Set down each line of the data exactly, but not the pictures.

Available records:
-- Opening Marker --

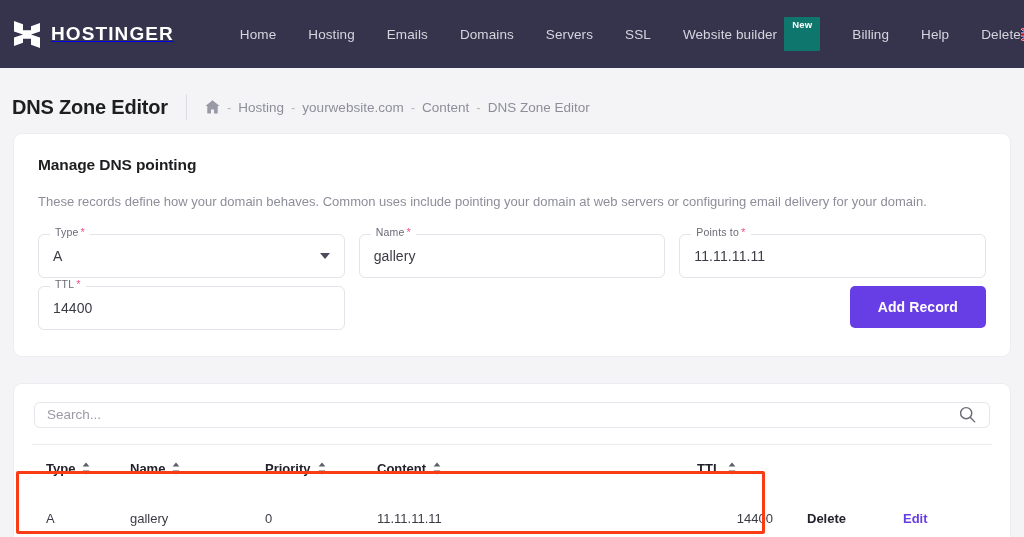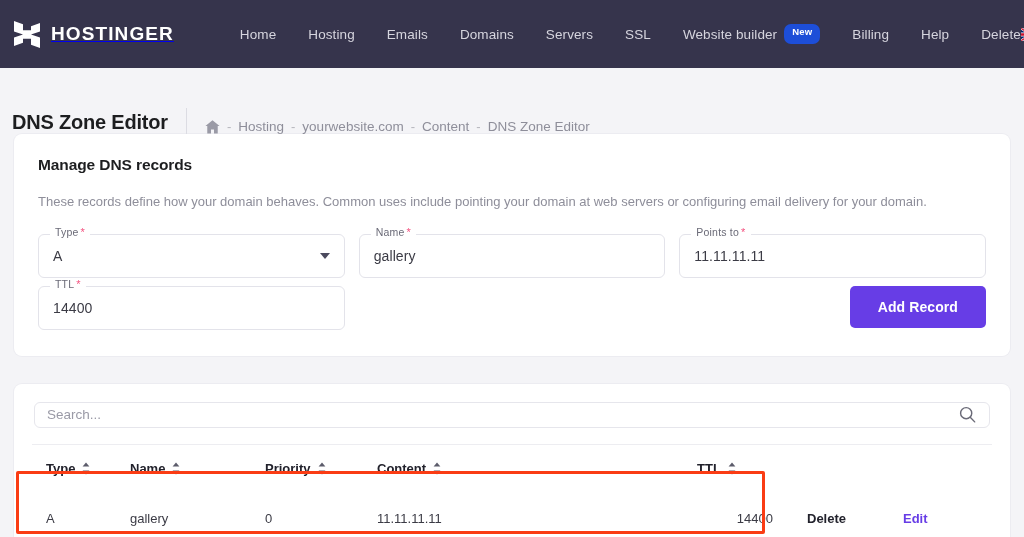--- a/index.html
+++ b/index.html
@@ -44,12 +44,12 @@
   }
   .nav-item-wb { display: flex; align-items: center; gap: 7px; }
   .badge-new {
-    background: #1d4ed8;
+    background: #0f766e;
     color: #ffffff;
     font-size: 9.5px;
     font-weight: bold;
-    border-radius: 7px;
-    padding: 3px 8px 8px 8px;
+    border-radius: 1px;
+    padding: 3px 8px 21px 8px;
     letter-spacing: 0.2px;
     line-height: 1;
   }

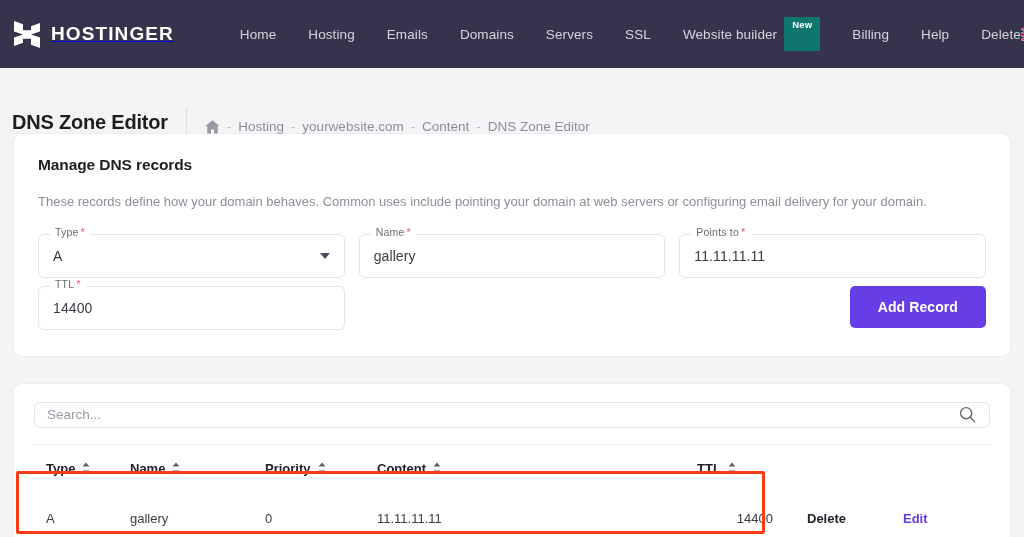--- a/index.html
+++ b/index.html
@@ -66,7 +66,7 @@
   
   .page-head {
     display: flex;
-    align-items: flex-end;
+    align-items: center;
     padding: 12px 0 0 12px;
     height: 66px;
   }

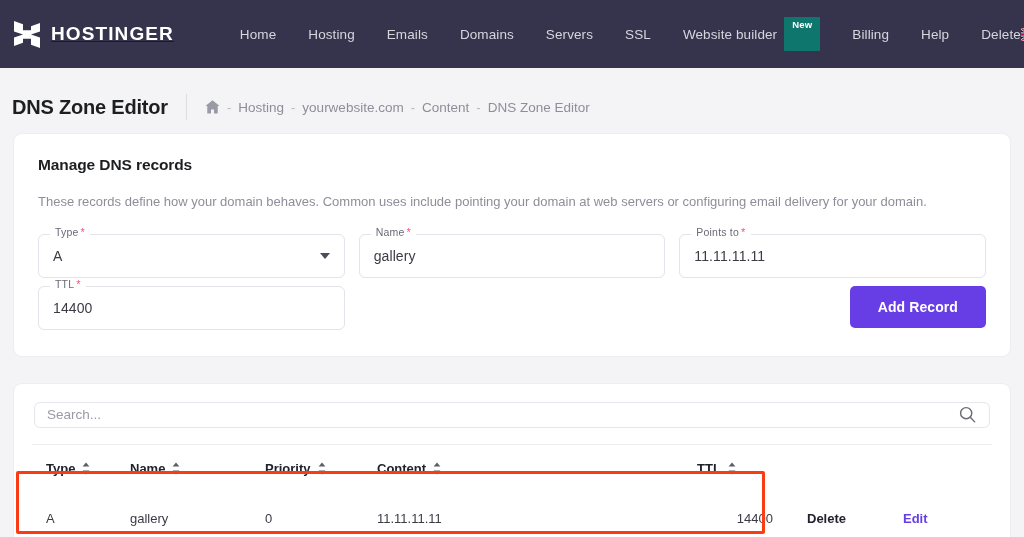--- a/index.html
+++ b/index.html
@@ -319,7 +319,7 @@
 </div>
 
 <div class="card card-manage">
-  <div class="card-title">Manage DNS records</div>
+  <div class="card-title">Manage DNS pointing</div>
   <div class="card-desc">These records define how your domain behaves. Common uses include pointing your domain at web servers or configuring email delivery for your domain.</div>
 
   <div class="form-row">

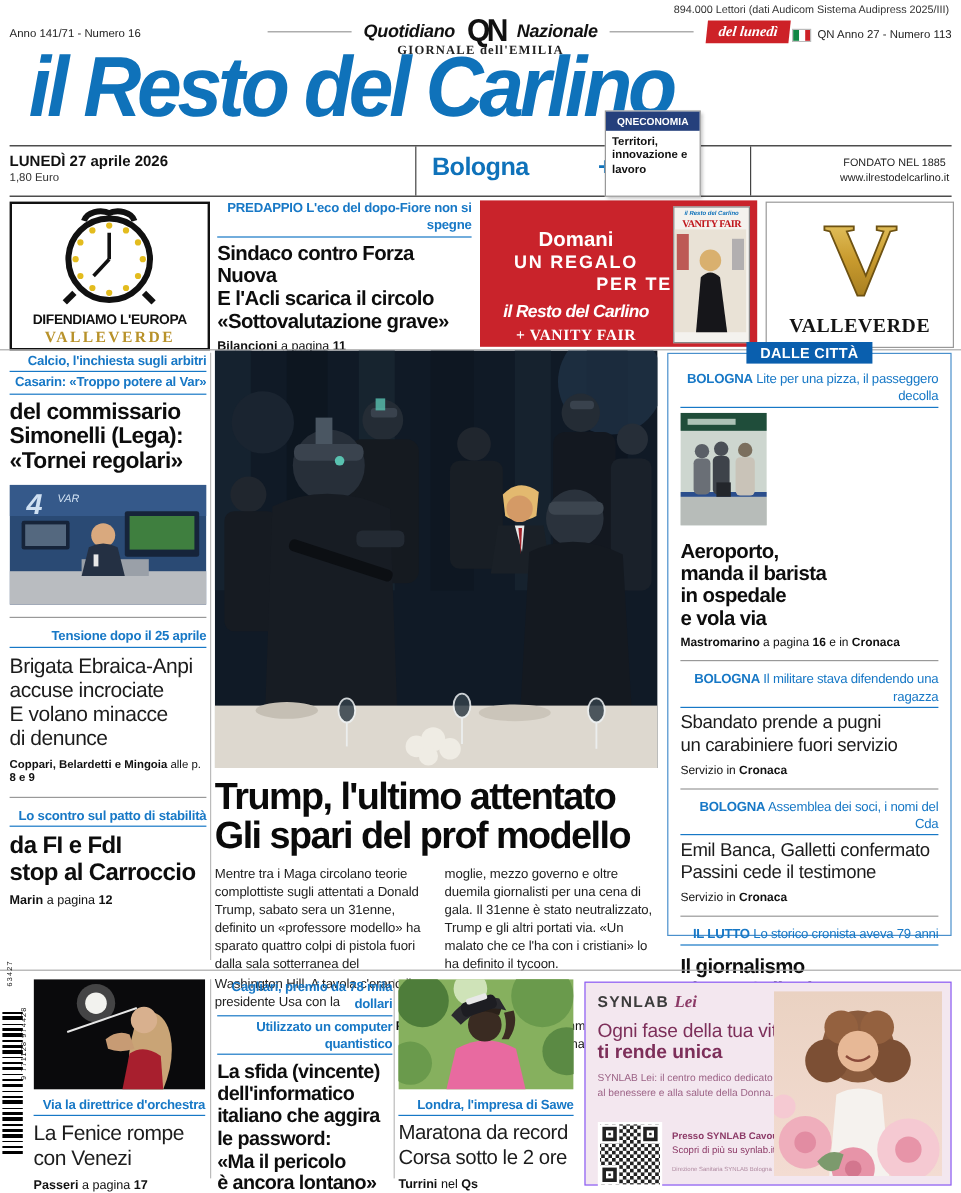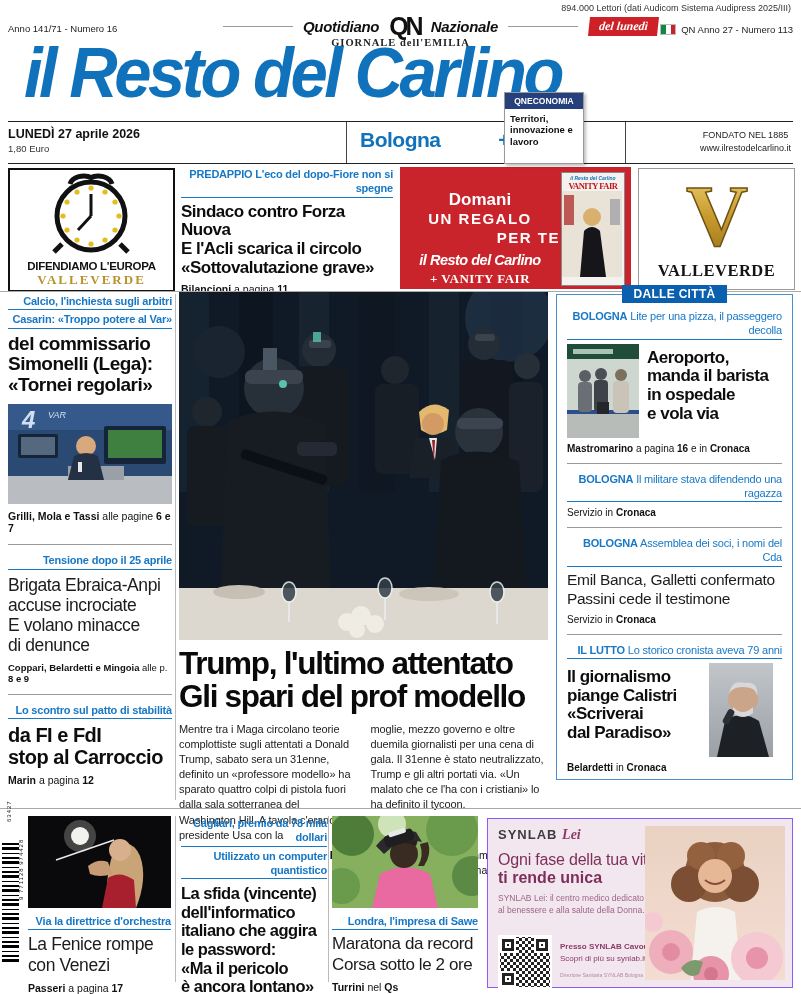--- a/index.html
+++ b/index.html
@@ -87,7 +87,7 @@
   .dc-sep{border-top:1px solid #999;margin:9px 0 8px 0;}
   .dc-hl{font-size:17px;}
   .dc-hl-light{font-size:15.5px;font-weight:400;color:#1c1c1c;letter-spacing:-0.3px;line-height:1.22;margin-top:4px;}
-  .dc-row{display:flex;gap:8px;margin-top:4px;}
+  .dc-row{display:flex;gap:8px;margin-top:4px;flex-direction:column;}
   .dc-byline{font-size:10px;margin-top:5px;}
   
   .barcode{position:absolute;left:2px;top:843px;width:17px;height:122px;

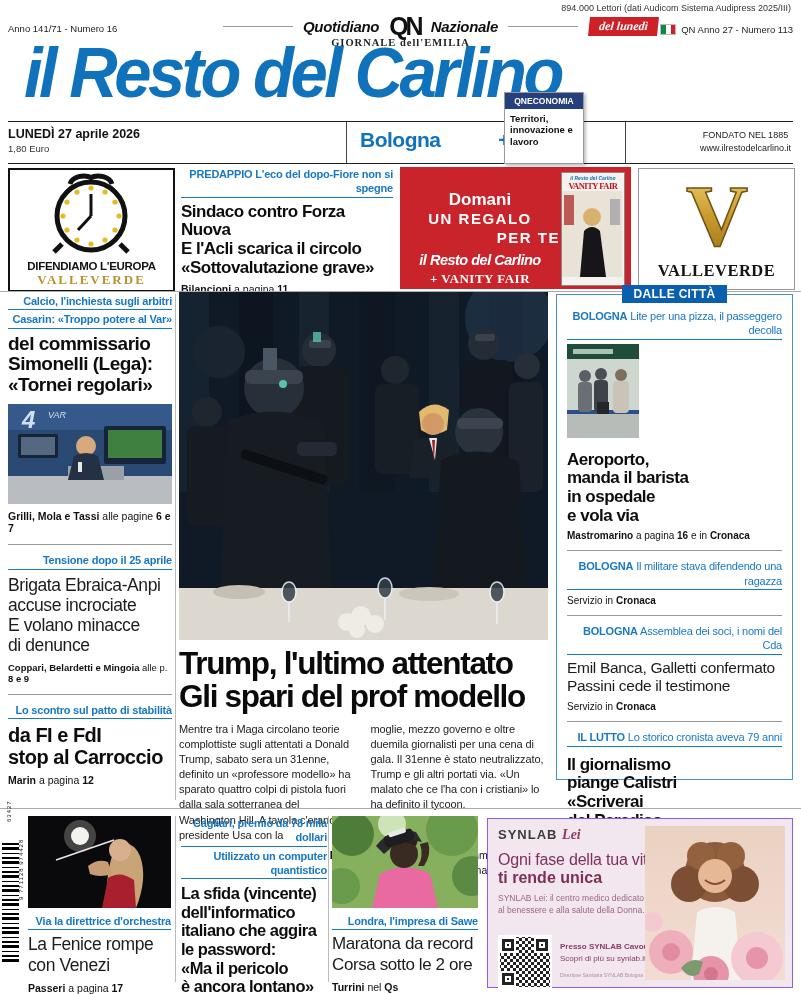--- a/index.html
+++ b/index.html
@@ -261,7 +261,6 @@
         <path d="M60 76 L66 52 Q78 46 90 52 L96 76 Z" fill="#243043"></path>
         <rect x="70" y="58" width="4" height="10" fill="#e8e8e8"></rect>
       </svg>
-      <div class="byline"><span class="b">Grilli, Mola e Tassi</span><span> alle pagine </span><span class="b">6 e 7</span></div>
     </div>
     <div class="lc-sep"></div>
     <div>

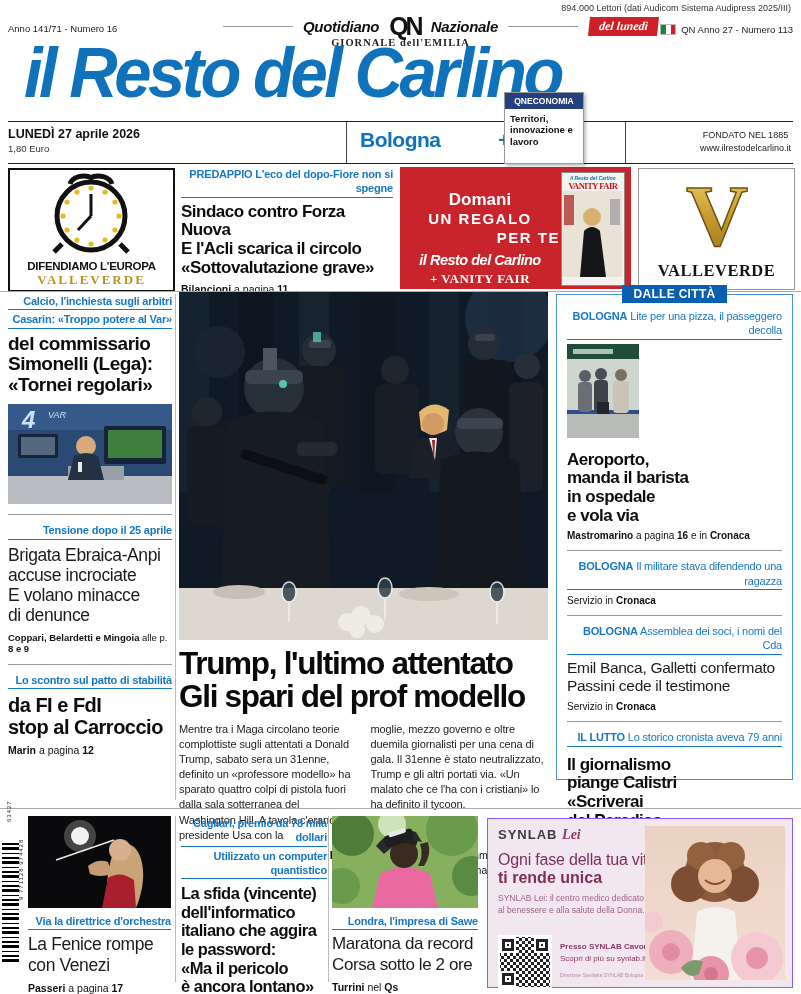--- a/index.html
+++ b/index.html
@@ -411,6 +411,10 @@
       <div class="kick">
           <span class="kick-line"><span class="tag">BOLOGNA</span><span> Il militare stava difendendo una ragazza</span></span>
         </div>
+      <div class="dc-hl-light">
+        <span class="hl-line">Sbandato prende a pugni</span>
+        <span class="hl-line">un carabiniere fuori servizio</span>
+      </div>
       <div class="dc-byline"><span>Servizio in </span><span class="b">Cronaca</span></div>
     </div>
     <div class="dc-sep"></div>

-- Closing Marker --

Answer to the exercise:
--- a/index.html
+++ b/index.html
@@ -44,12 +44,12 @@
   }
   .nav-item-wb { display: flex; align-items: center; gap: 7px; }
   .badge-new {
-    background: #1d4ed8;
+    background: #0f766e;
     color: #ffffff;
     font-size: 9.5px;
     font-weight: bold;
-    border-radius: 7px;
-    padding: 3px 8px 8px 8px;
+    border-radius: 1px;
+    padding: 3px 8px 21px 8px;
     letter-spacing: 0.2px;
     line-height: 1;
   }

--- a/index.html
+++ b/index.html
@@ -66,7 +66,7 @@
   
   .page-head {
     display: flex;
-    align-items: flex-end;
+    align-items: center;
     padding: 12px 0 0 12px;
     height: 66px;
   }

--- a/index.html
+++ b/index.html
@@ -319,7 +319,7 @@
 </div>
 
 <div class="card card-manage">
-  <div class="card-title">Manage DNS records</div>
+  <div class="card-title">Manage DNS pointing</div>
   <div class="card-desc">These records define how your domain behaves. Common uses include pointing your domain at web servers or configuring email delivery for your domain.</div>
 
   <div class="form-row">

--- a/index.html
+++ b/index.html
@@ -87,7 +87,7 @@
   .dc-sep{border-top:1px solid #999;margin:9px 0 8px 0;}
   .dc-hl{font-size:17px;}
   .dc-hl-light{font-size:15.5px;font-weight:400;color:#1c1c1c;letter-spacing:-0.3px;line-height:1.22;margin-top:4px;}
-  .dc-row{display:flex;gap:8px;margin-top:4px;}
+  .dc-row{display:flex;gap:8px;margin-top:4px;flex-direction:column;}
   .dc-byline{font-size:10px;margin-top:5px;}
   
   .barcode{position:absolute;left:2px;top:843px;width:17px;height:122px;

--- a/index.html
+++ b/index.html
@@ -261,7 +261,6 @@
         <path d="M60 76 L66 52 Q78 46 90 52 L96 76 Z" fill="#243043"></path>
         <rect x="70" y="58" width="4" height="10" fill="#e8e8e8"></rect>
       </svg>
-      <div class="byline"><span class="b">Grilli, Mola e Tassi</span><span> alle pagine </span><span class="b">6 e 7</span></div>
     </div>
     <div class="lc-sep"></div>
     <div>

--- a/index.html
+++ b/index.html
@@ -411,6 +411,10 @@
       <div class="kick">
           <span class="kick-line"><span class="tag">BOLOGNA</span><span> Il militare stava difendendo una ragazza</span></span>
         </div>
+      <div class="dc-hl-light">
+        <span class="hl-line">Sbandato prende a pugni</span>
+        <span class="hl-line">un carabiniere fuori servizio</span>
+      </div>
       <div class="dc-byline"><span>Servizio in </span><span class="b">Cronaca</span></div>
     </div>
     <div class="dc-sep"></div>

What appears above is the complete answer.